Nem tudo é explicável. Na última terça-feira (16), o meu parceiro de crônicas, o Carpinejar, publicou em ZH um texto que me desconcertou. E por duas vias. Primeiro, porque ele tem o privilégio de conviver com os pais que já atravessaram a marca dos 80 anos. E, segundo, porque eu tinha escrito essa crônica que vocês leem, ainda na segunda-feira (15), falando justamente sobre os 80 anos do meu tio Nestor. Mais do que coincidência, uma baita sintonia, né?
Então, com eu ia dizendo, é um baita privilégio conviver com os pais por longos anos. Meu pai, infelizmente, morreu cedo demais. Não atravessou a barreira dos 60. Minha mãe, felizmente, dá sinais de que vai honrar a longevidade herdada da genética dos Chies e deve bater o recorde que, até o momento, é da minha bisavó Tereza. A bisa chegou pertinho de completar 101 anos.
O tio Nestor, da outra linhagem, a dos Mugnol, parece ter 60 e não 80. Na festa de aniversário, no último sábado, todo mundo compartilhava da mesma impressão. Nascido em 1944, em um ano bissexto, o tio ultrapassou 29 mil dias vividos. Nem todos alegres, como na festa com música, dança e mesa farta, em uma casa de eventos em Passo Fundo. Alguns foram pesados, difíceis, carregados de tristeza e desesperança. Mas, de alguma forma, o tio encarou de frente cada dia, encontrando mais de 29 mil motivos pra seguir em frente.
Nesse tempo, acompanhou ainda 320 trocas de estação, considerando outono, inverno, primavera e verão — nessa ordem, sob o signo de Áries, a ponta de lança do zodíaco. Impossível contabilizar quantos quilômetros o tio percorreu mundo afora. Além das frequentes visitas à casa do vô Júlio e da vó Pierina, de Vacaria pra Caxias, onde o tio Nestor, a tia Iraci e meus primos moravam, por ser representante comercial, a estrada acabava por ser sua segunda casa.

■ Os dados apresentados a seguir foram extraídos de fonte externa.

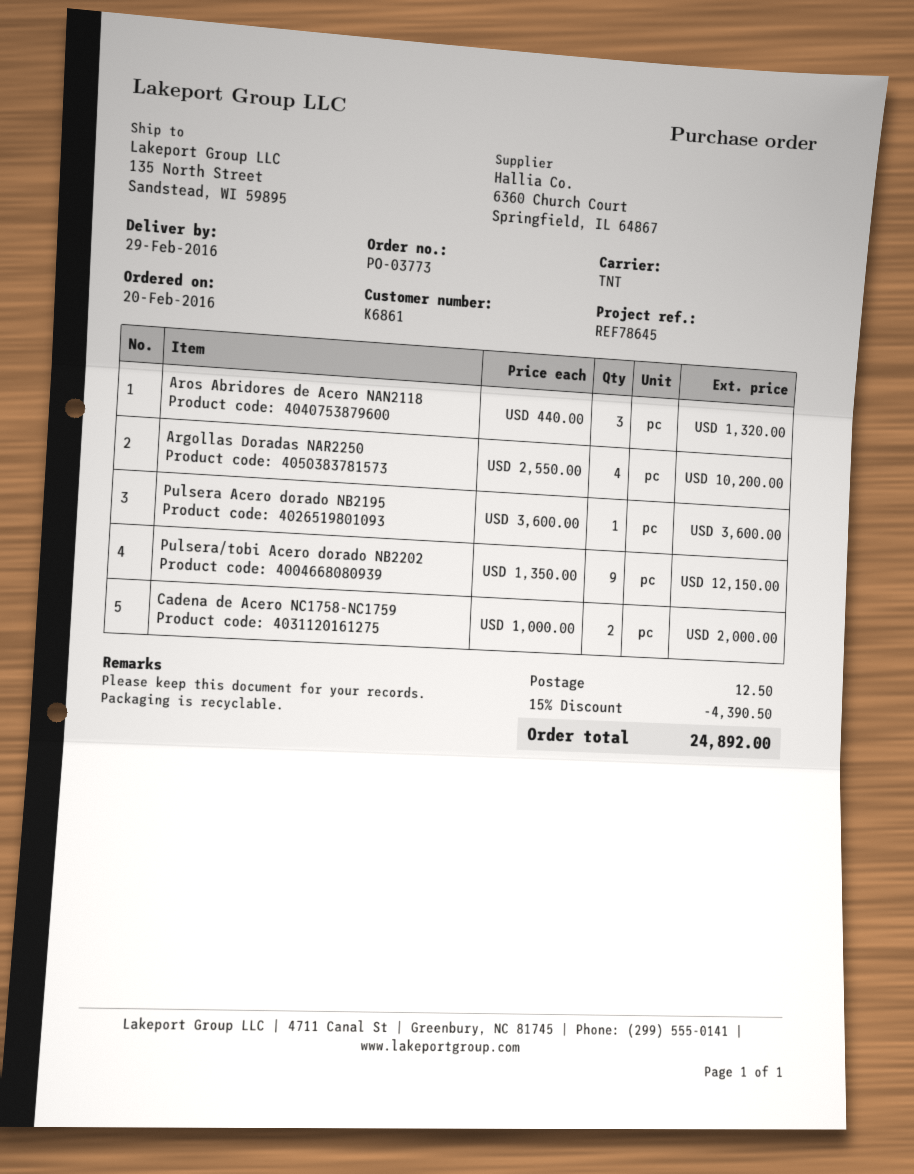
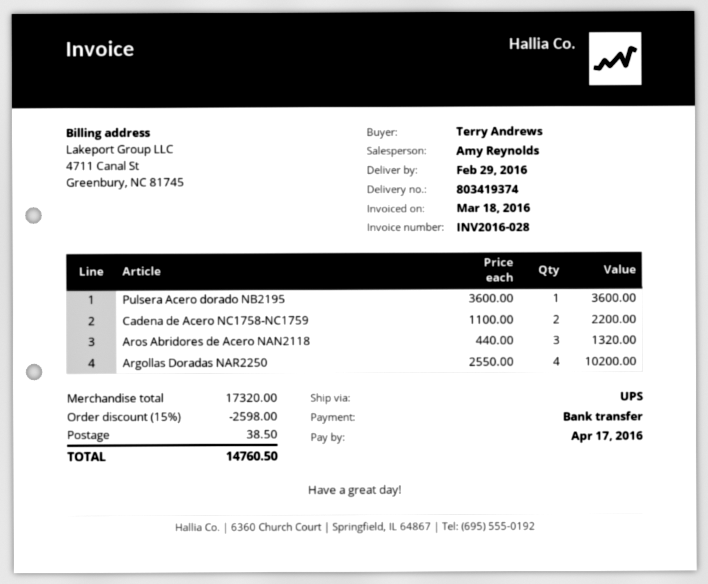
shipping method: TNT -> UPS
Pulsera/tobi Acero dorado NB2202: 9 x 1350.00 = 12150.00 -> none
Cadena de Acero NC1758-NC1759: 2 x 1000.00 = 2000.00 -> 2 x 1100.00 = 2200.00
discount: 15% = 4390.50 -> 15% = 2598.00
shipping: 12.50 -> 38.50
total: 24892.00 -> 14760.50

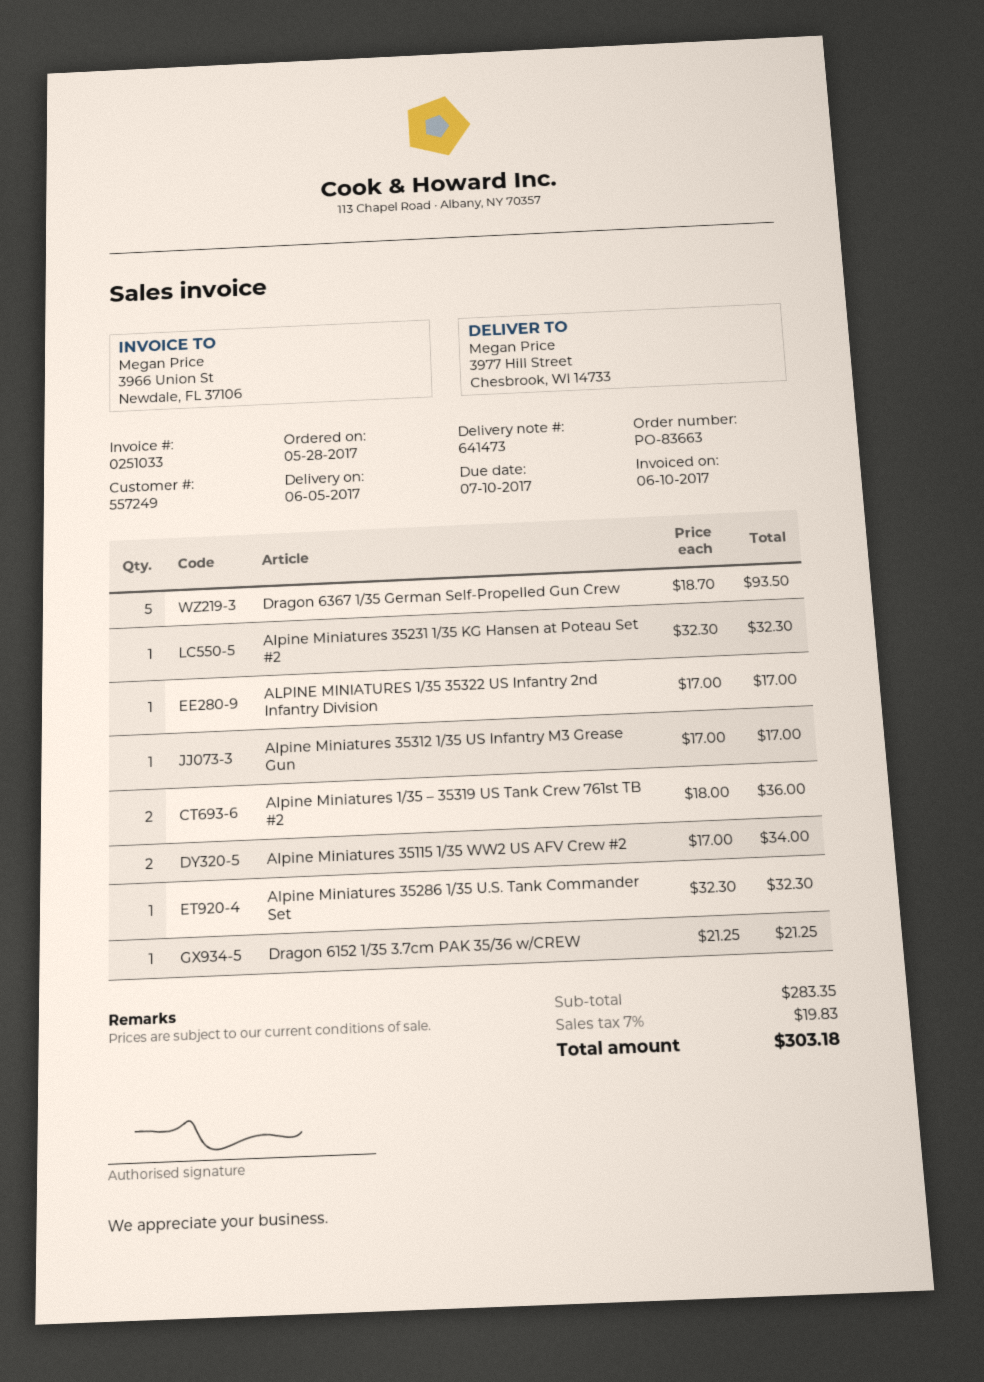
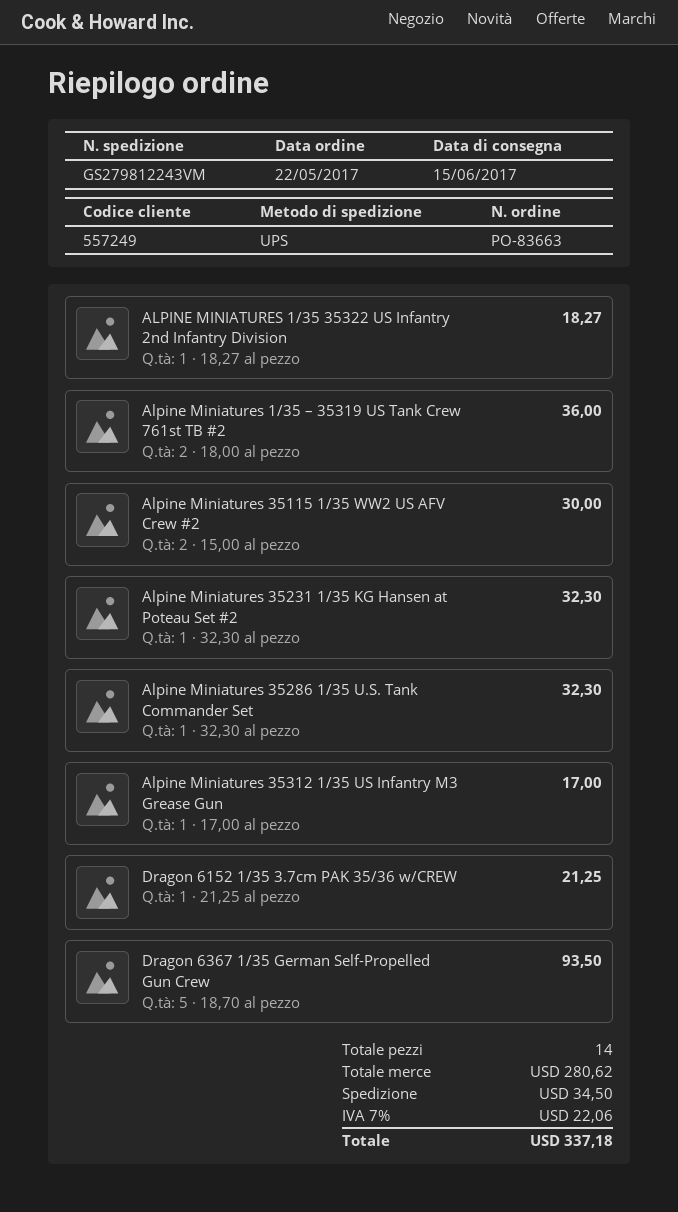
order date: 2017-05-28 -> 2017-05-22
delivery date: 2017-06-05 -> 2017-06-15
ALPINE MINIATURES 1/35 35322 US Infantry 2nd Infantry Division: 1 x 17.00 = 17.00 -> 1 x 18.27 = 18.27
Alpine Miniatures 35115 1/35 WW2 US AFV Crew #2: 2 x 17.00 = 34.00 -> 2 x 15.00 = 30.00
subtotal: 283.35 -> 280.62
shipping: none -> 34.50
tax: 7% = 19.83 -> 7% = 22.06
total: 303.18 -> 337.18

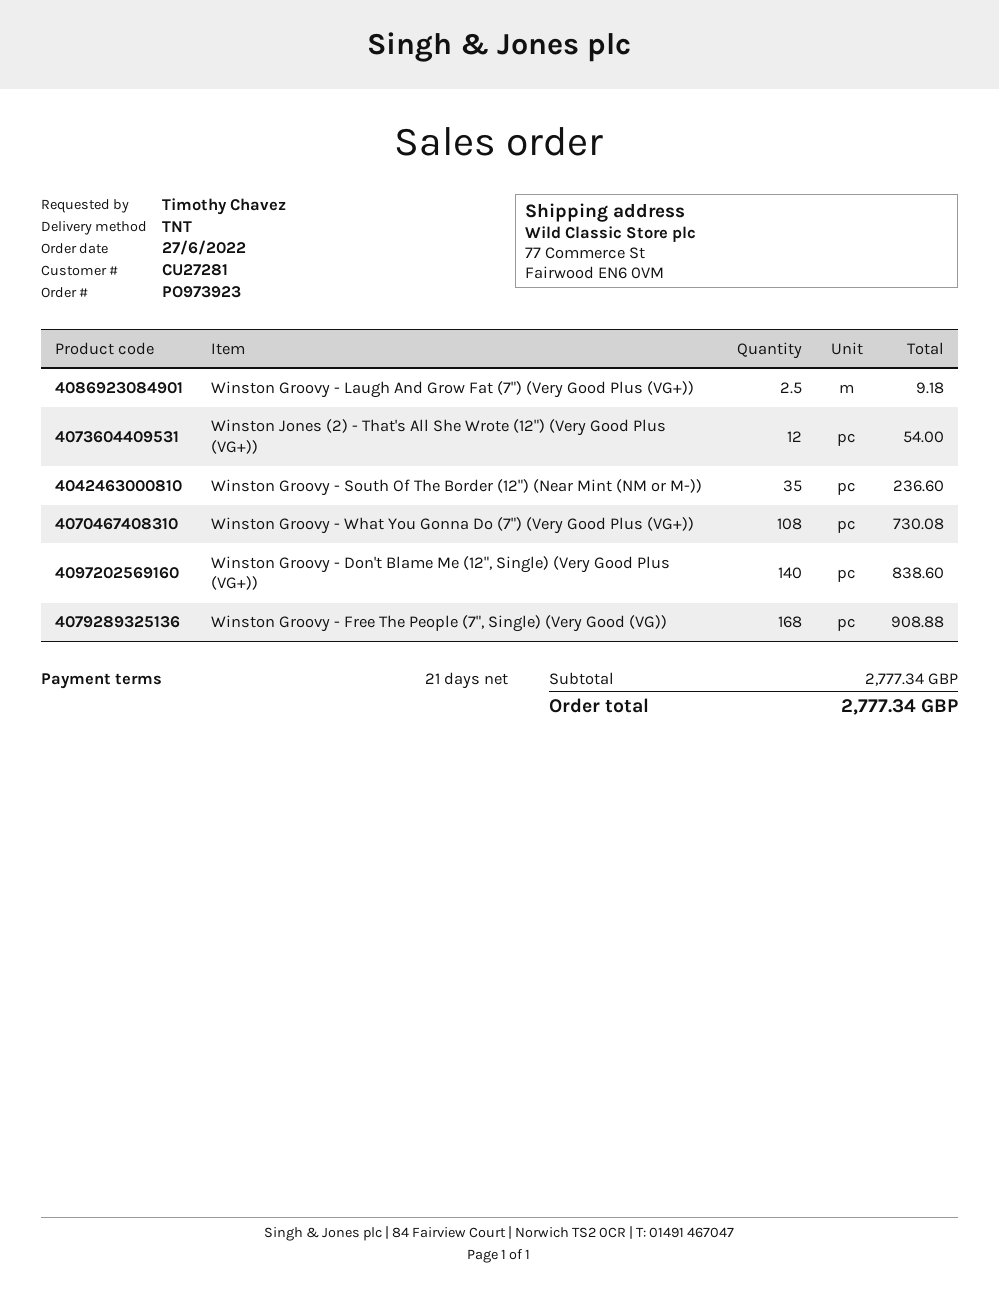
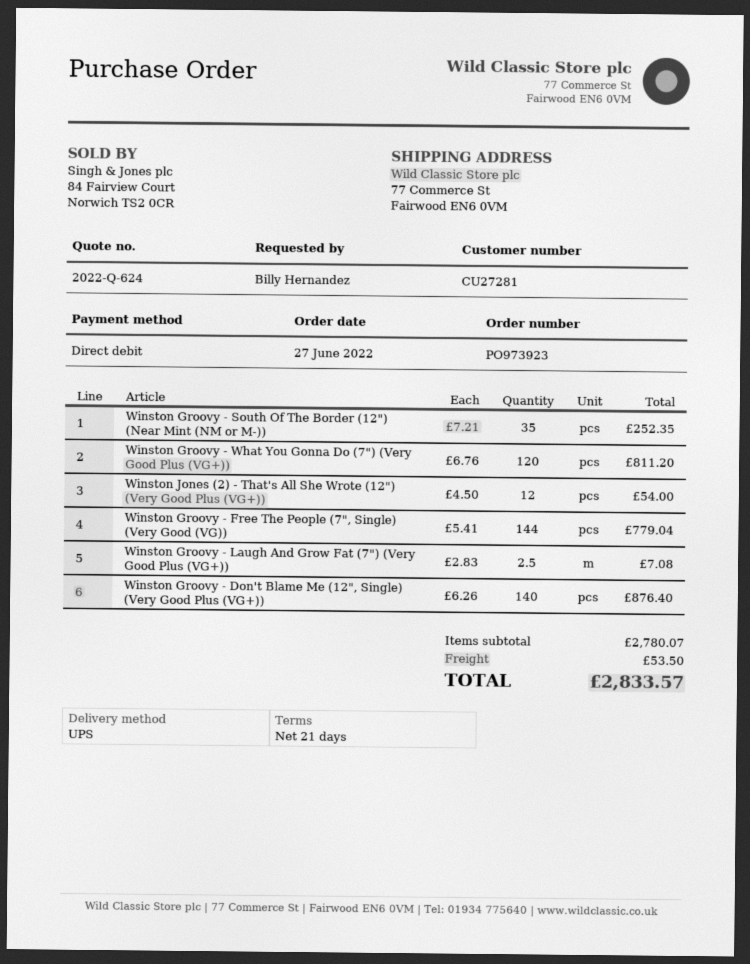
ordered by: Timothy Chavez -> Billy Hernandez
shipping method: TNT -> UPS
Winston Groovy - Laugh And Grow Fat (7") (Very Good Plus (VG+)): 2.5 for 9.18 -> 2.5 for 7.08
Winston Groovy - South Of The Border (12") (Near Mint (NM or M-)): 35 for 236.60 -> 35 for 252.35
Winston Groovy - What You Gonna Do (7") (Very Good Plus (VG+)): 108 for 730.08 -> 120 for 811.20
Winston Groovy - Don't Blame Me (12", Single) (Very Good Plus (VG+)): 140 for 838.60 -> 140 for 876.40
Winston Groovy - Free The People (7", Single) (Very Good (VG)): 168 for 908.88 -> 144 for 779.04
subtotal: 2777.34 -> 2780.07
shipping: none -> 53.50
total: 2777.34 -> 2833.57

O tio também atravessou mares e oceanos. Vi uma foto dele com a tia Iraci em uma gôndola, navegando pelos canais de Veneza. O melhor da vida é construir memórias. Mesmo as travessias amarguradas, ásperas e angustiantes. Enterrei meu pai. Foi duro e triste — ainda é. Contudo, o tio Nestor enfrentou o enterro dos pais e de três dos sete irmãos, o tio Antoninho, o meu pai, Claudio, e a tia Clarice. Apesar das mortes pelo caminho, avançando um dia por vez, o tio Nestor nos ensina que é preciso seguir em frente.
Vê-lo tocar viola, ao lado do professor de música, tentando dominar esse instrumento que traduz tanto desse Brasil que a gente ainda desconhece, foi o momento mais bonito pra mim. Mais ainda do que o registro fotográfico. É que a música tem o poder de revelar tanto sobre a gente. Coisas que, por vezes, guardamos trancafiadas no peito. A música desata nós, restabelece conexões, entrelaça passado e presente, abraça e acaricia.
Tio, te desafio a formar um quinteto pra tocar Piazzolla. A pianista tu tens aí, pertinho de ti, a Fabíola, exímia instrumentista. Enquanto isso, sugiro que exercites tua técnica com o repertório dos Irmãos Bertussi. A música Ô, de Casa tem potencial pra ser a trilha sonora com poder pra despertar um turbilhão de memórias do tempo em que a gente convivia na casa do vô e da vó. Pelo menos sempre que eu ouço essa música é pra lá que eu sou transportado. E dá uma saudade imensa... Enfim, isso é assunto pra outro dia.
Feliz aniversário, tio. Pronto pra dobrar a meta?